Collections catalogue (GRBio)

rdmpage · March 22, 2019, 9:25pm

OK @trobertson I’ll try and answer some of these questions. And to be clear, I’m still trying to get my head around Wikidata as well. Given that many different people and communities contribute, and they often have different goals, things can get messy.

First off, to try and estimate the number of museums and herbaria in Wikidata I ran a SPARQL query:

  SELECT DISTINCT * WHERE {
  { ?repository wdt:P31 wd:Q181916. }
  UNION
  { ?repository wdt:P31 wd:Q1970365. }
  UNION
  { ?repository wdt:P31 wd:Q26959059. }
  ?repository rdfs:label ?label.
  FILTER((LANG(?label)) = "en")
}

The result is here: http://tinyurl.com/y55sfe95 This finds 387 institutions. The query is more complex than I’d like because it looks for herbaria, natural history museums, and zoological museums (clearly not an exclusive list of institutions). For fun here’s a map (addressing one of @Debbie’s concerns, Wikidata makes it trivial to create maps).

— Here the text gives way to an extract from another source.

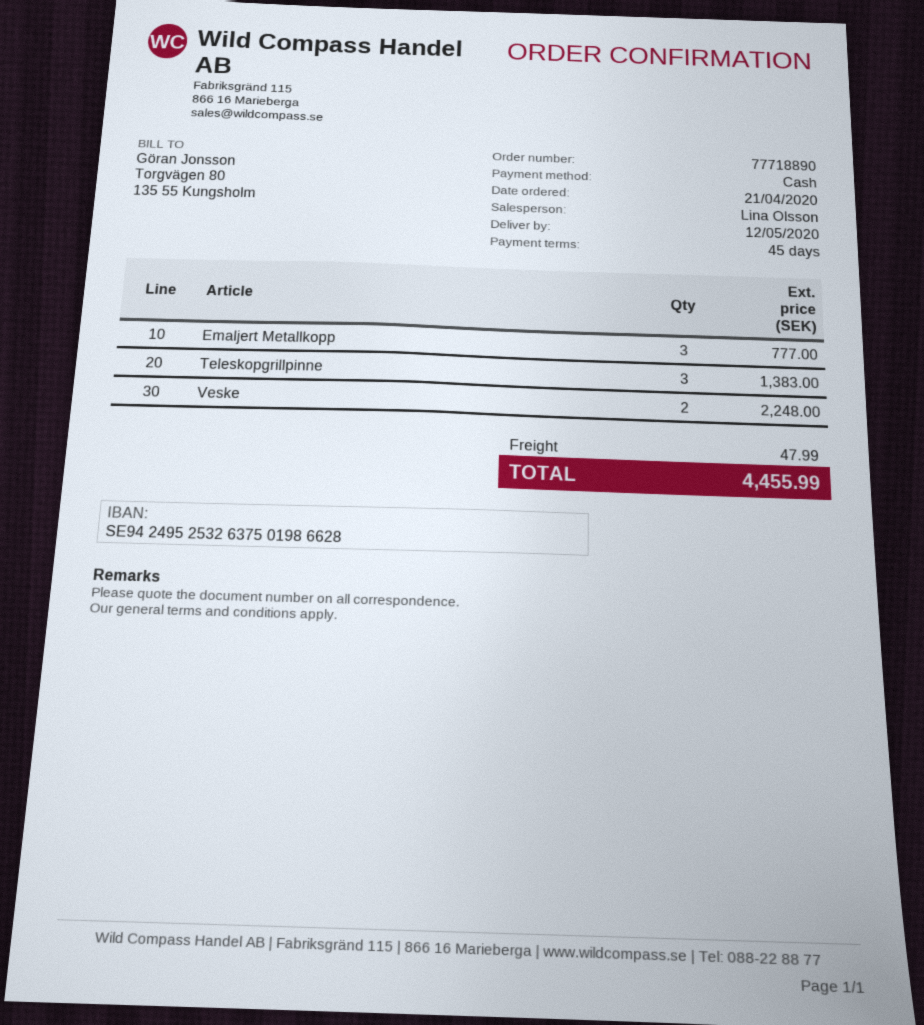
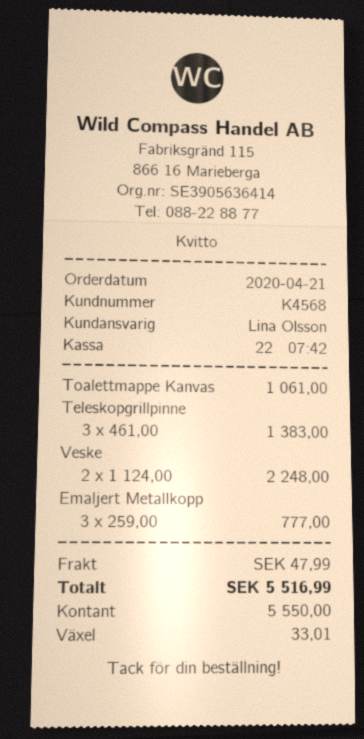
Toalettmappe Kanvas: none -> 1 for 1061.00
total: 4455.99 -> 5516.99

If we take GrBio’s 7000 institutions, then 387 is clearly fairly small. But this query will miss a lot of institutions (e.g., universities, botanic gardens, etc.) There are also lots of Wikidata entries that come from Wikispecies and are pretty minimal (often just the institutionCode). I scrapped these from Wikispecies and looked them up in Wikidata, this gives us about 1300 institutions. Wikispecies editors are creating specimen records (e.g., type specimens) and linking those to institution pages via institutionCode, it is these pages that end up in Wikidata.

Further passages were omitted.